They don’t always have to pleasant discoveries.  They don’t always have to be overt.  They don’t even have to be obvious.  But I do think that, if they’re done well, they’re there.

It occurs to me that, if you haven’t read The First Law Trilogy or Best Served Cold, you are a villain.  Also, something that might be spoilers below.

If I had to cite an example, I’d argue that Joe Abercrombie illustrated these points (as far as death and sex went) rather well during his main trilogy and subsequent stand-alone Best Served Cold. Lots of people died, true.  Many of them named, true.  But the core characters?  It’s been ages (and they really do deserve a re-read), but I don’t think any of them died.  But did they walk away from it unchanged?  No.  Not even a little.  Death, it could be argued, wouldn’t change them.  It was too familiar to them.  It was the unbearable sense of being more than death that ultimately got them.

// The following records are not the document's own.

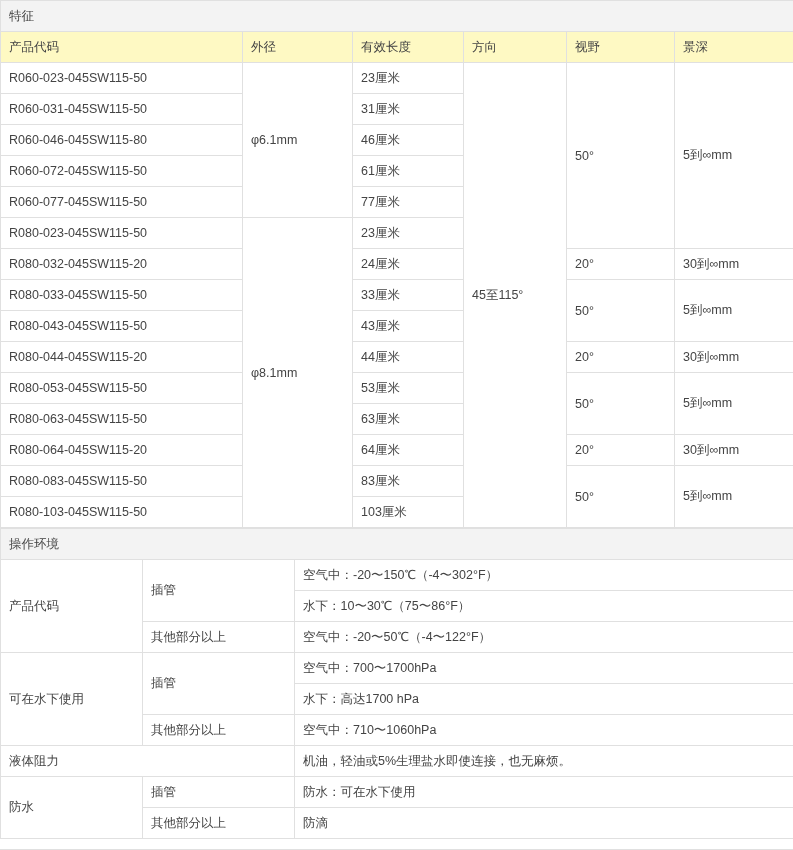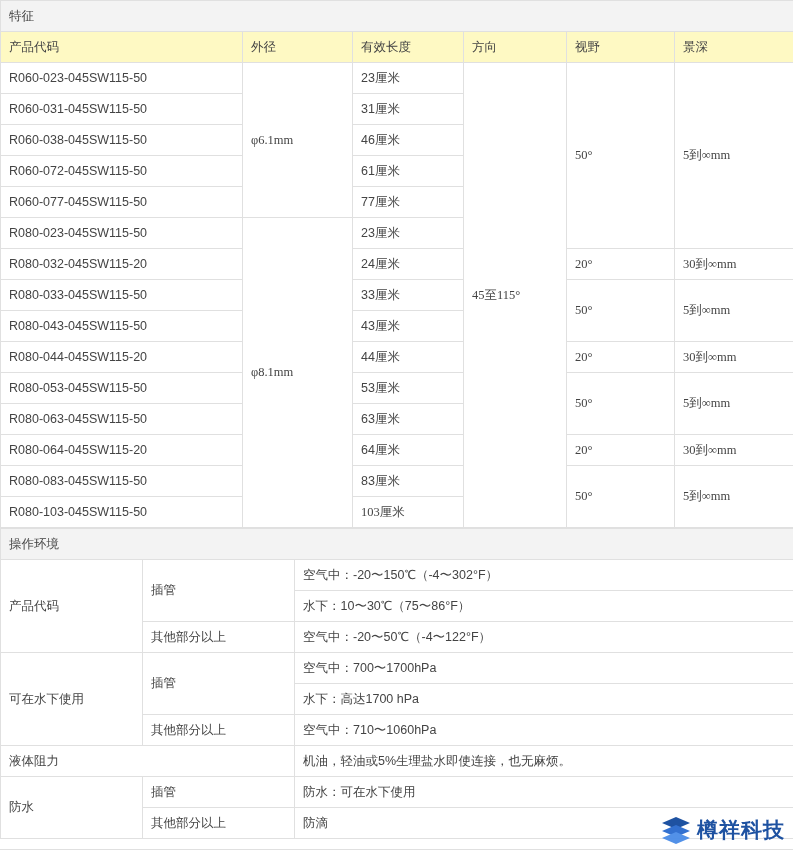--- a/index.html
+++ b/index.html
@@ -44,21 +44,20 @@
     font-size: 12.5px;
   }
   .col-head td {
     background: #fef9c3;
     color: #333333;
     font-weight: bold;
     height: 30px;
   }
   .cell-center {
     text-align: left;
-    font-family: Liberation Serif, serif;
   }
   .env-label {
     color: #444444;
   }
   .watermark {
     position: absolute;
     right: 8px;
     bottom: 6px;
     display: flex;
     align-items: center;
@@ -118,21 +117,21 @@
         <td>23厘米</td>
         <td rowspan="15" class="cell-center">45至115°</td>
         <td rowspan="6" class="cell-center">50°</td>
         <td rowspan="6" class="cell-center">5到∞mm</td>
       </tr>
       <tr>
         <td>R060-031-045SW115-50</td>
         <td>31厘米</td>
       </tr>
       <tr>
-        <td>R060-038-045SW115-50</td>
+        <td>R060-046-045SW115-80</td>
         <td>46厘米</td>
       </tr>
       <tr>
         <td>R060-072-045SW115-50</td>
         <td>61厘米</td>
       </tr>
       <tr>
         <td>R060-077-045SW115-50</td>
         <td>77厘米</td>
       </tr>
@@ -240,25 +239,15 @@
         <td>插管</td>
         <td>防水：可在水下使用</td>
       </tr>
       <tr>
         <td>其他部分以上</td>
         <td>防滴</td>
       </tr>
     </tbody>
   </table>
 
-  <div class="watermark">
-    <span class="wm-logo">
-      <svg width="30" height="28" viewBox="0 0 30 28" xmlns="http://www.w3.org/2000/svg">
-        <polygon points="15,1 29,7 15,13 1,7" fill="#1a4fa0"></polygon>
-        <polygon points="15,9 29,15 15,21 1,15" fill="#2f6fd0"></polygon>
-        <polygon points="15,16 29,22 15,28 1,22" fill="#4f8fe8"></polygon>
-      </svg>
-    </span>
-    <span class="wm-text">樽祥科技</span>
-  </div>
 
   <div class="bottom-line"></div>
 </div>
 
 </body></html>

Same with the sex.  The sex was gruff, coarse, aggressive and, ultimately, meaningless.  It didn’t stop Shivers from going nuts.  It didn’t make Monza stop and reconsider (save, arguably, at the very end).  That which should have, did not (which is what Mr. Abercrombie does well), that which shouldn’t have, did.  It was a subversion, of course, but it was discovery, it was wonder, if untraditional.

That is the summation of it: in bowing to the traditions of “epic,” I think we lose things.  In building worlds too great,  we lose a sense of wonder and discovery that comes with it.  In the interests of racking up a body count, we lose an idea as to why it’s important that people die in the first place.  In the interests of sexing ourselves up, we forget exactly why it’s occasionally awesome to be holding hands with someone.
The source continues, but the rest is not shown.